-------- RECORD SET --------

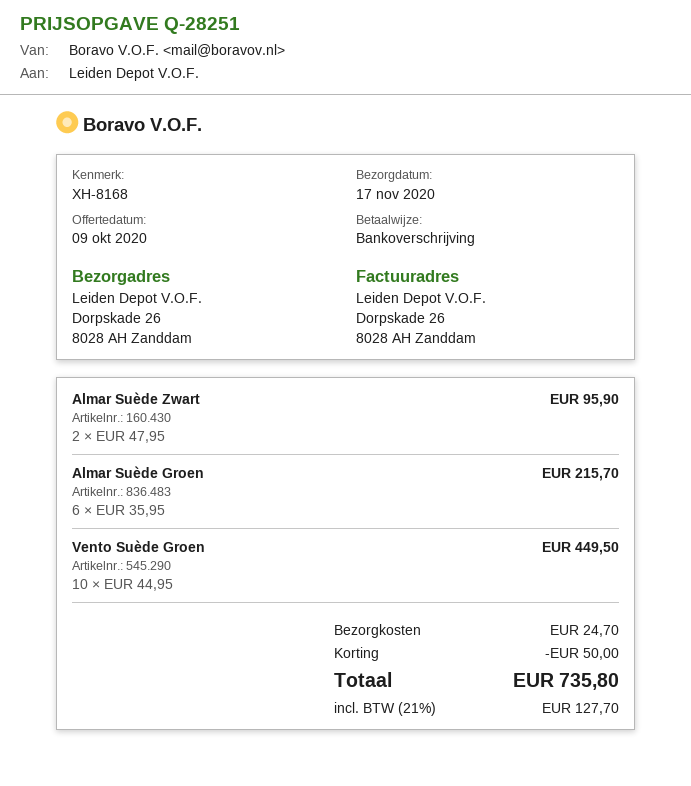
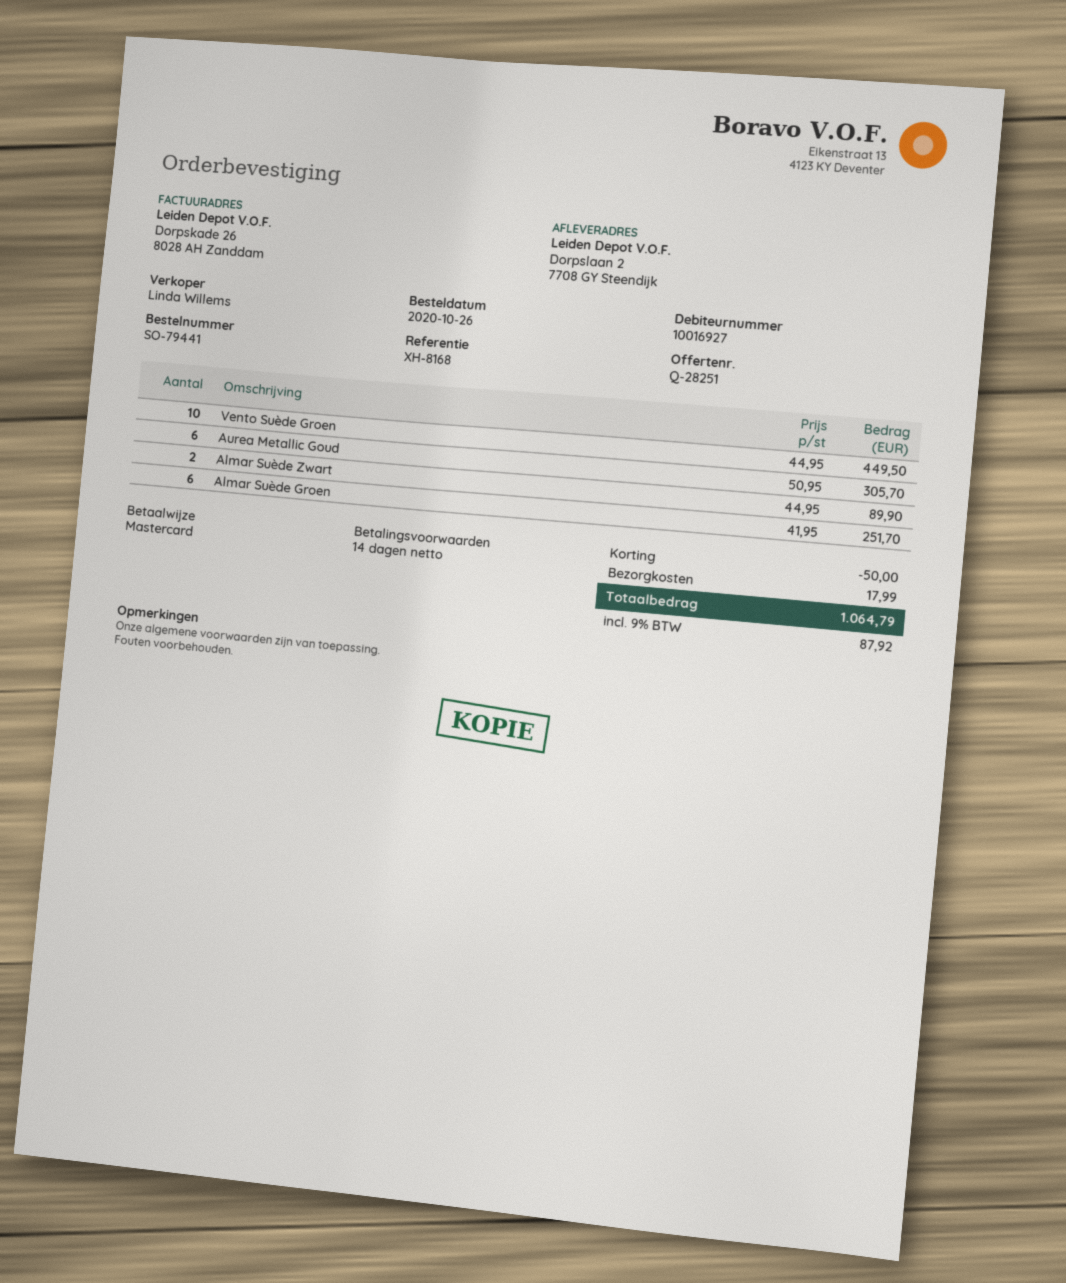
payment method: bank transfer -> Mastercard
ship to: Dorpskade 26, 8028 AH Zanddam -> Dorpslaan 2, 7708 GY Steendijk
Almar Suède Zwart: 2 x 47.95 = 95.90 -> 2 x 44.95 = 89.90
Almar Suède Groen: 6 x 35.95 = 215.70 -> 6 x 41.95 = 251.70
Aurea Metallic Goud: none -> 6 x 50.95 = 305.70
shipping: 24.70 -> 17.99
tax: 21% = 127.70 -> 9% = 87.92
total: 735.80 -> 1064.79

--------

■ WORK ORDER ■
Return every line from the one holding "Almar Suède Zwart: 2" through the end of the data, exactly as it appears, with both ends kept and nothing else.

■ WRITTEN SOLUTION ■
Almar Suède Zwart: 2 x 47.95 = 95.90 -> 2 x 44.95 = 89.90
Almar Suède Groen: 6 x 35.95 = 215.70 -> 6 x 41.95 = 251.70
Aurea Metallic Goud: none -> 6 x 50.95 = 305.70
shipping: 24.70 -> 17.99
tax: 21% = 127.70 -> 9% = 87.92
total: 735.80 -> 1064.79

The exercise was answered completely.